Hilo, Hawaii.- Many people in the big island of hawaii They were bracing Saturday for a major upheaval if lava from the Mauna Loa volcano hits a key highway and blocks the fastest route connecting the two sides of the island.
The molten rock could make the road impassable and force drivers to seek alternative coastal routes to the north and south. That could add hours to travel times, doctor visits and truckload deliveries.
“I’m very nervous about the closure,” he said. Frank Manley, a nurse whose one-way commute is an hour and 45 minutes from his home in Hilo to a Kaiser Permanente clinic in Kailua-Kona.
If the highway closes, Manley anticipates driving two and a half to three hours each way. He fears losing his wages if an accident or other traffic disruption on an alternate route delays his arrival.
The lava is slowly advancing at a rate that could hit the highway within the next week. But your path is unpredictable and could change course, or the flow could stop completely and save the road.
The slow-moving stream was running about 2.7 miles (4.3 kilometers) from the highway on Friday, US Geological Survey scientists reported.
There are more affordable housing options on the east side of the island, where the county seat, Hilo, is located. But many jobs in resorts, construction and other industries are available on the west side, where Kailua-Kona is located. Saddle Road, also known as Route 200 or Daniel K. Inouye Highway, connects the two communities.
The state Department of Transportation took action Thursday to remove potential traffic obstacles on the North Coastal Route by reopening one lane across the Nanue Bridge that was closed for repairs.
Hilo is also one of the main ports on the island, where a wide variety of goods arrive by ship before crossing the island by truck.
Hawaii County Councilwoman Susan “Sue” LK Lee Loy, who represents Hilo and parts of Puna, said she is concerned about large trucks crossing aging coastal bridges.
“It’s going to take a lot to rethink how we get around on the island of Hawaii,” he said.

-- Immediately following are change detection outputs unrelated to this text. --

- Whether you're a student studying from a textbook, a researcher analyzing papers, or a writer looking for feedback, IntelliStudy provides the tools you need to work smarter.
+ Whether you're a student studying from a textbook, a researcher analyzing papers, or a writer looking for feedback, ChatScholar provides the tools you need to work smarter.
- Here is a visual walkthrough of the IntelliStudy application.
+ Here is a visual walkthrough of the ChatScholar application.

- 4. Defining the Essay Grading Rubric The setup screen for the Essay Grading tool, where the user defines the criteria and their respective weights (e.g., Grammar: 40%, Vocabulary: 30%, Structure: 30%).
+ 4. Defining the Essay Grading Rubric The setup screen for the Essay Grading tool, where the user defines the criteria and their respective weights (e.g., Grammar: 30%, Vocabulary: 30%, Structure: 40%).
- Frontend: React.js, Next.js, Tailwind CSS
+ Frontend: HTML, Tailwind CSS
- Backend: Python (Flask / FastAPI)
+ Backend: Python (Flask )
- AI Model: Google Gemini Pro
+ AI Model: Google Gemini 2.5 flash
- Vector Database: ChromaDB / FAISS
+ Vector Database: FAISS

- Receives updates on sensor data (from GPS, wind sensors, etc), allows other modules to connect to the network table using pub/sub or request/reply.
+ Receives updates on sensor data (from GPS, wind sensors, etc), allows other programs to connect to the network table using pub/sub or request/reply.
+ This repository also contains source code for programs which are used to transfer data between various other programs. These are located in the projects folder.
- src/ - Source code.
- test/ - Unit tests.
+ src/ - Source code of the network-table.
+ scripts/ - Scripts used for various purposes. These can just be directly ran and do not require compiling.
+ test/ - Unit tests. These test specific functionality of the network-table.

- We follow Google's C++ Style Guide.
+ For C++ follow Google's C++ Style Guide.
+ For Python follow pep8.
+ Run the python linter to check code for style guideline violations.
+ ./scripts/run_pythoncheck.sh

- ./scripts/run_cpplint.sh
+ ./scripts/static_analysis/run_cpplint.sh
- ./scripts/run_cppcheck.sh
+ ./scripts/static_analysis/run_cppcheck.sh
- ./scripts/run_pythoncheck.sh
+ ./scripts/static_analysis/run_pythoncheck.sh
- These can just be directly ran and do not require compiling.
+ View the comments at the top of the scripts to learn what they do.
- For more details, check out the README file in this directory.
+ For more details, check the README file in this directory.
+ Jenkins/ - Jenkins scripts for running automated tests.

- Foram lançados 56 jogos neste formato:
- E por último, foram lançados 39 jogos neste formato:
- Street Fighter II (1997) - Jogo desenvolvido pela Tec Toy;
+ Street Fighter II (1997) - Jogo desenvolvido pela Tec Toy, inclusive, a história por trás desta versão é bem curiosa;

There are more than 200,000 Big Island residents. Amid throngs of tourists, delivery trucks and travelers forced to reroute, Harrison said he couldn’t imagine the congestion.
“It might even be faster to fly to Honolulu,” he said of the hour-long flight. “There’s no line at the Hilo airport. Flying in, seeing the doctor, coming back would actually be faster than driving.”
A shutdown could also affect important astronomical research at the summit of Mauna Kea, a 13,803-foot (4,207-meter) peak next to Mauna Loa that is home to some of the world’s most advanced telescopes.